Foi então que três amigos meus , o Durval , o Marcos e o Jair , sabendo do meu problema , resolveram me “ ajudar “ .Souberam de uma benzedeira local que curava gagueira e foram lá . A lazarenta da benzedeira os ensinou á fazer um procedimento que não falharia e eu voltaria á falar escorreitamente . Eles tinham que providenciar uma Peneira para pedra brita 1 , um Balde com água e nessa água colocar 1 kg de sal grosso . Tinham tb que me dar um banho , de surpresa com a água salgada atingindo-me pela frente passando antes pela peneira e me dando um susto . Tinham tb que falar uma frase : - Sai tartamudez , abandone este freguês .

OK , aprontaram tudo e á noite , conversávamos na calçada da casa, bebendo uma cervejinha qdo me chamaram para ver iscas artificiais que estavam montando para a pesca no dia seguinte lá atrás da casa do Durval . Lá fui eu , tranqüilo , gago mas feliz da vida , sossegado e bem resolvido qdo , ao chegar no canto da casa , aparece uma peneira á minha frente e por ela , atravessam um balde de água e sal encharcando-me por inteiro .......putz.......puta susto . Quase infartei .

O puto do Marcão , que teria que falar as palavras mágicas , engasgou e não falou pôrra nenhuma , pois teve um ataque de riso .. Todos caíram na gargalhada e eu , traumatizado com o acontecimento , quis iniciar minha cartilha de impropérios e palavrões mas não consegui pois ;............FIQUEI MUDO com o susto !!!!!! Levei dois dias prá voltar á balbuciar alguma coisa . Me deram chás , fizeram compressas com água de peixe , rezaram por mim , me benzeram com réstia de cebola e uscambau .

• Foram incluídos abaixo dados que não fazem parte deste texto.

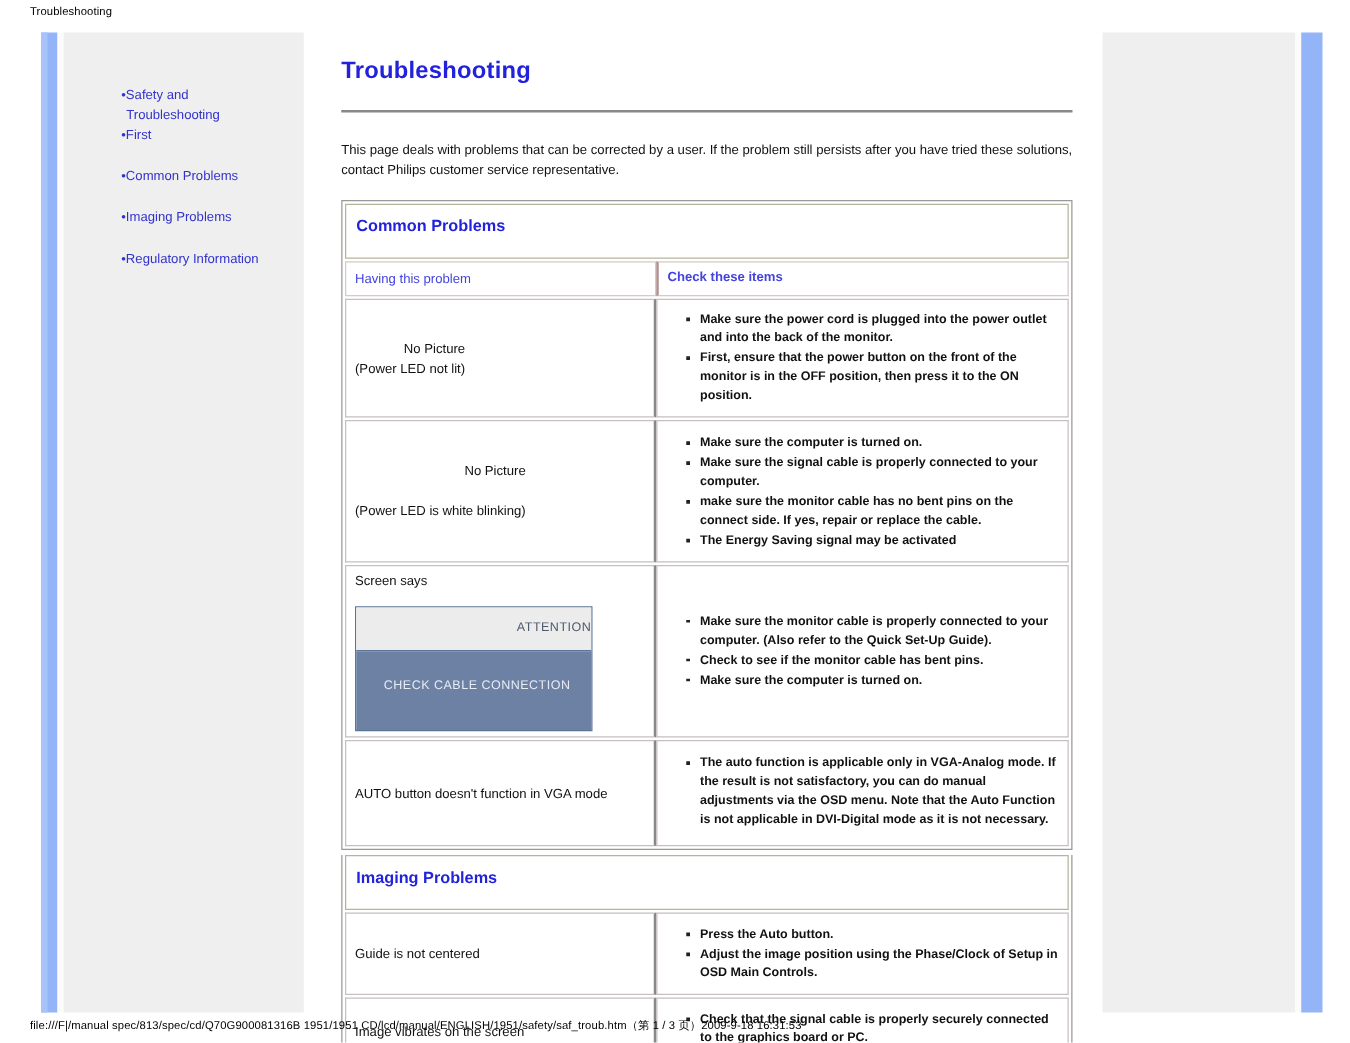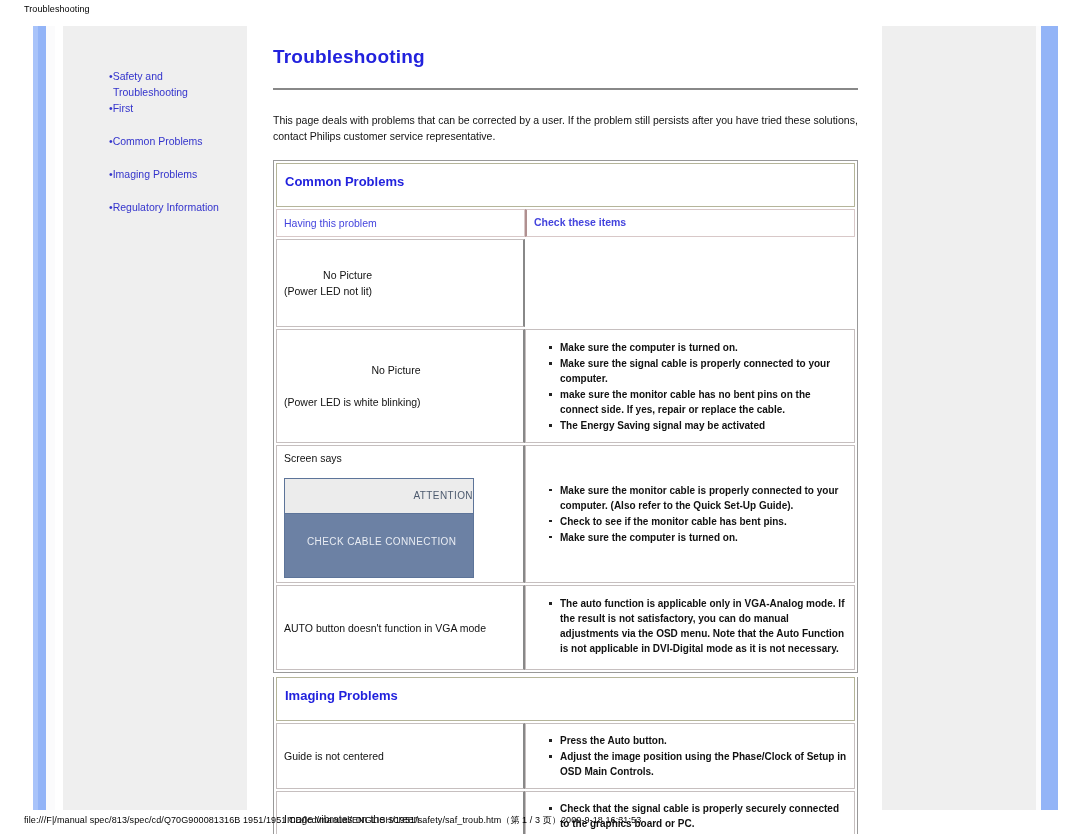"•Safety and" .nav-panel { left: 30px -> 18px }
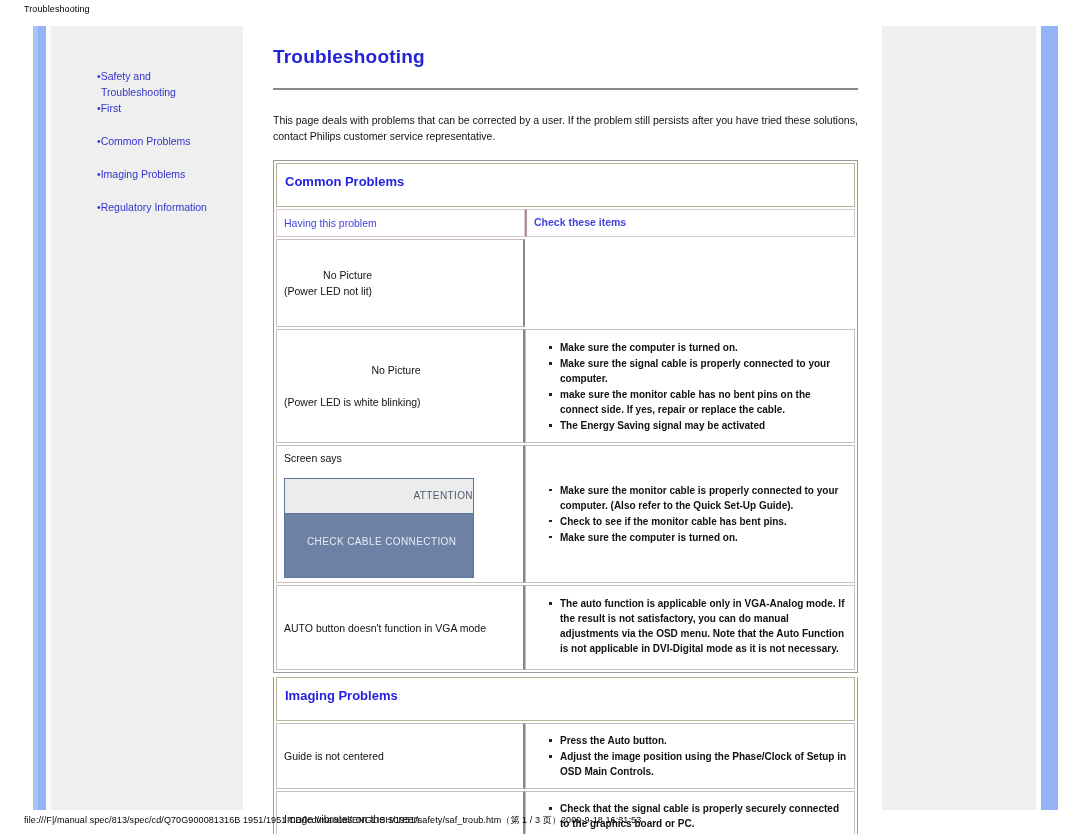"Make sure the power cord" div.cell-r { html: none -> <div> <ul> <li>Make sure the power cord is plugged into the power outlet and into the back of the monitor.</li> <li>First, ensure that the power button on the front of the monitor is in the OFF position, then press it to the ON position.</li> </ul> </div> }
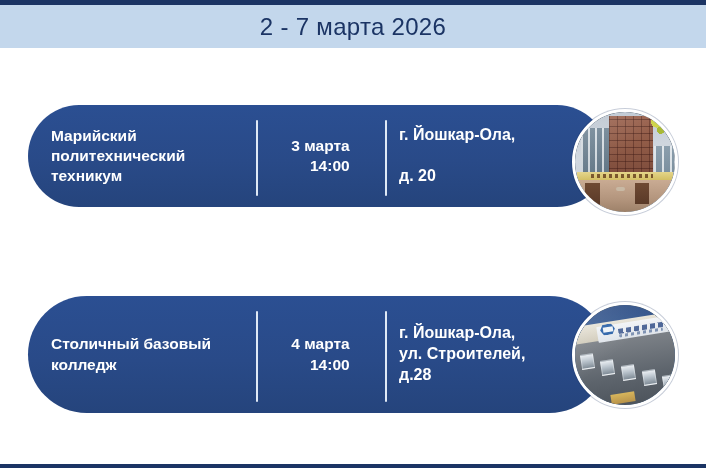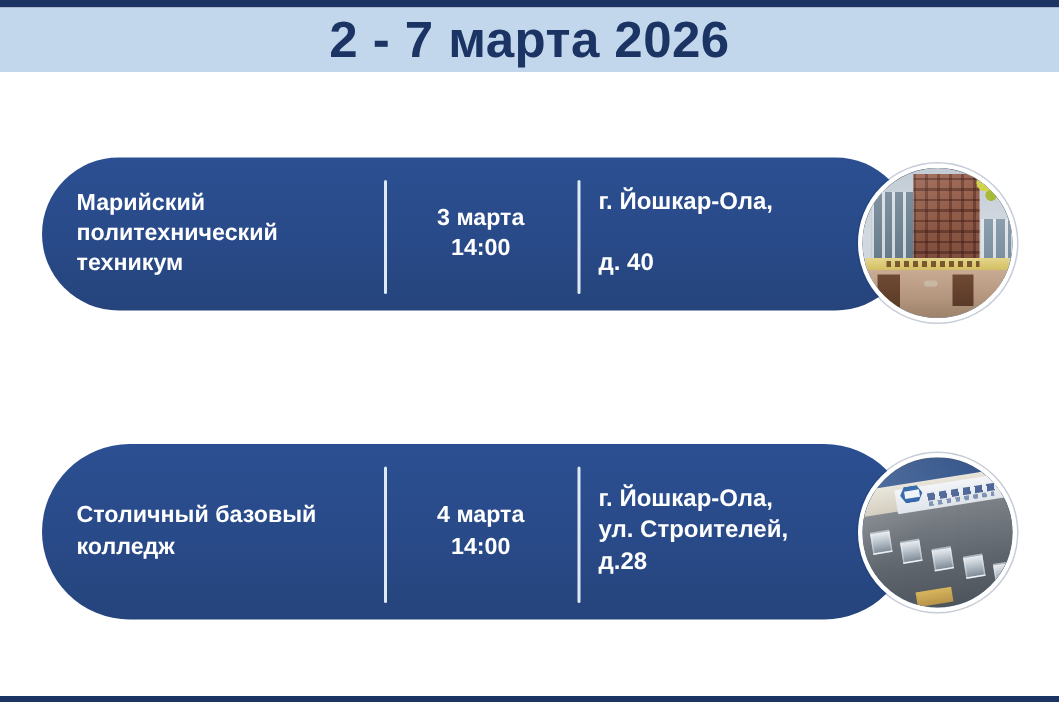"2 - 7 марта 2026" .header-title { font-size: 34px -> 24px; font-weight: bold -> normal }
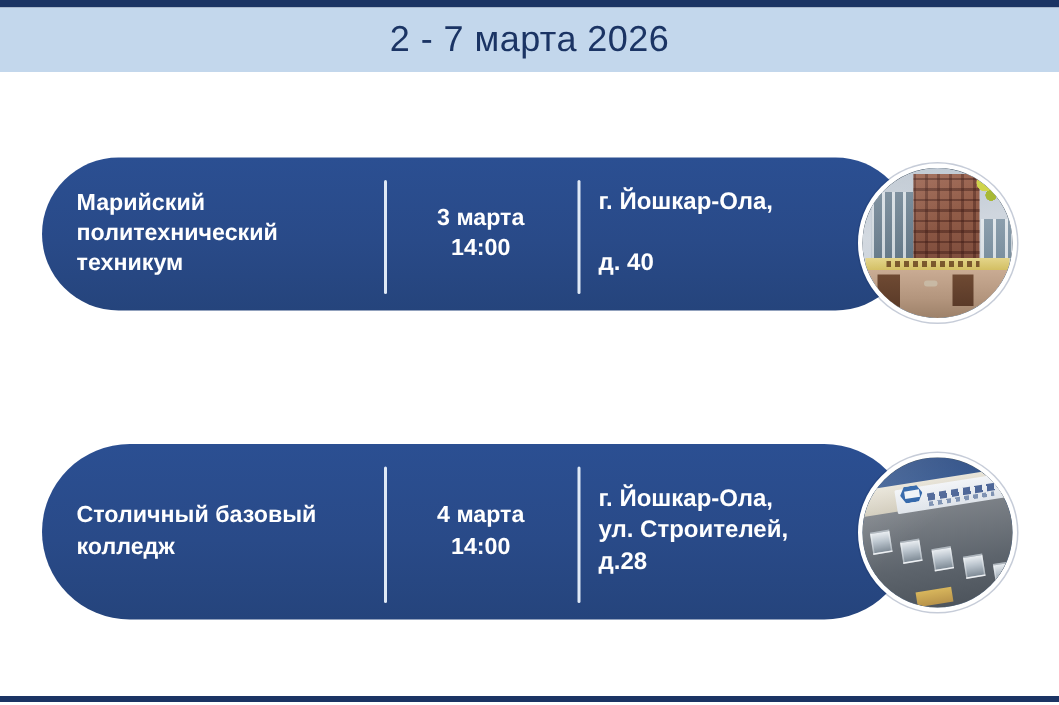"3 марта" .col-date { text-align: center -> right }
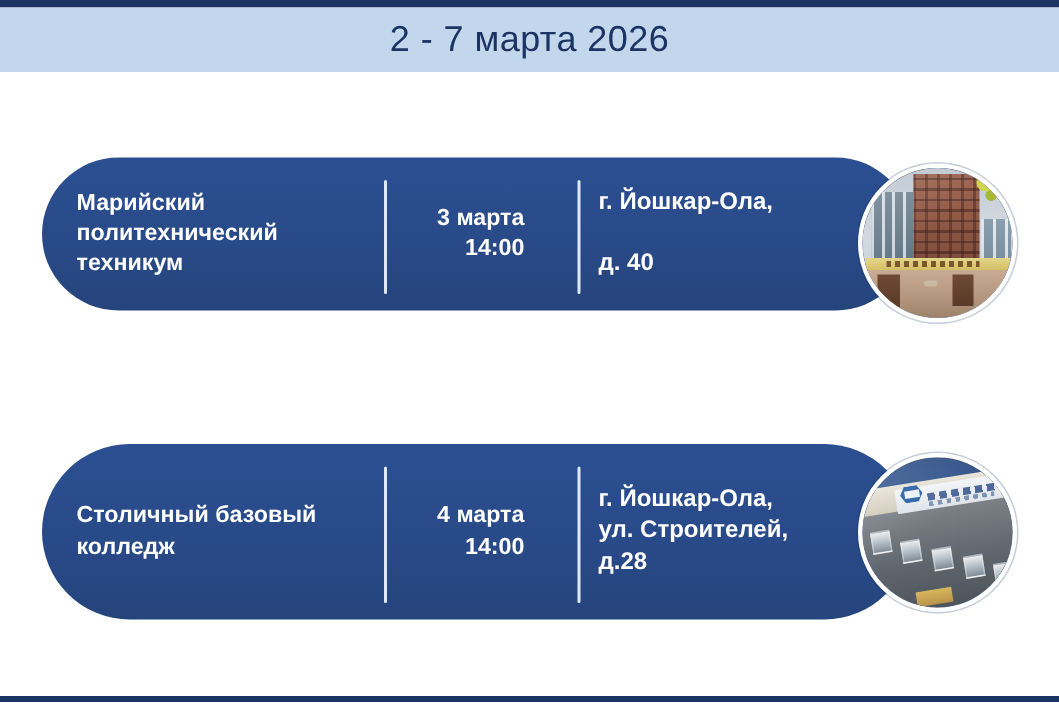"д. 40" span { text: 40 -> 20 }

Os três quiseram voltar na benzedeira e dar um cacete nela pois o benzimento não funcionou mas interferi afinal , as palavras mágicas não foram ditas e acho que a falha foi aí .

Daí prá frente nunca mais aceitei ajuda de ninguém prá curar minha gagueira , pois outra dessa eu fico MUDO de vez ................tá ruim mas ta´ bão .

Fred Assoni

Comentários:

Nessa época retratada muitos caieirenses tinham casa em Peruíbe, entre eles o Vagner Botoni (saudoso amigo) e era comum as famílias de amigos se revesarem passando férias. Numa delas estava eu e família na residência, o próximo a chegar seria justamente o amigo gago e a prole. No dia da volta para Caieiras depois de deixar tudo em ordem, tive uma idéia brilhante e executei. Esvaziei um corote de madeira com pinga de primeira e coloquei àgua com um pouco de pimenta. Não deu outra, o afoito amigo gago chegando no dia seguinte foi logo tomando um generoso trago da famosa aguardente, segundo comentários do pessoal do Durval que estavam por perto, cuspia fogo e me chingava até a quinta geração. Daí em diante não houve mais jeito, vai morrer gago.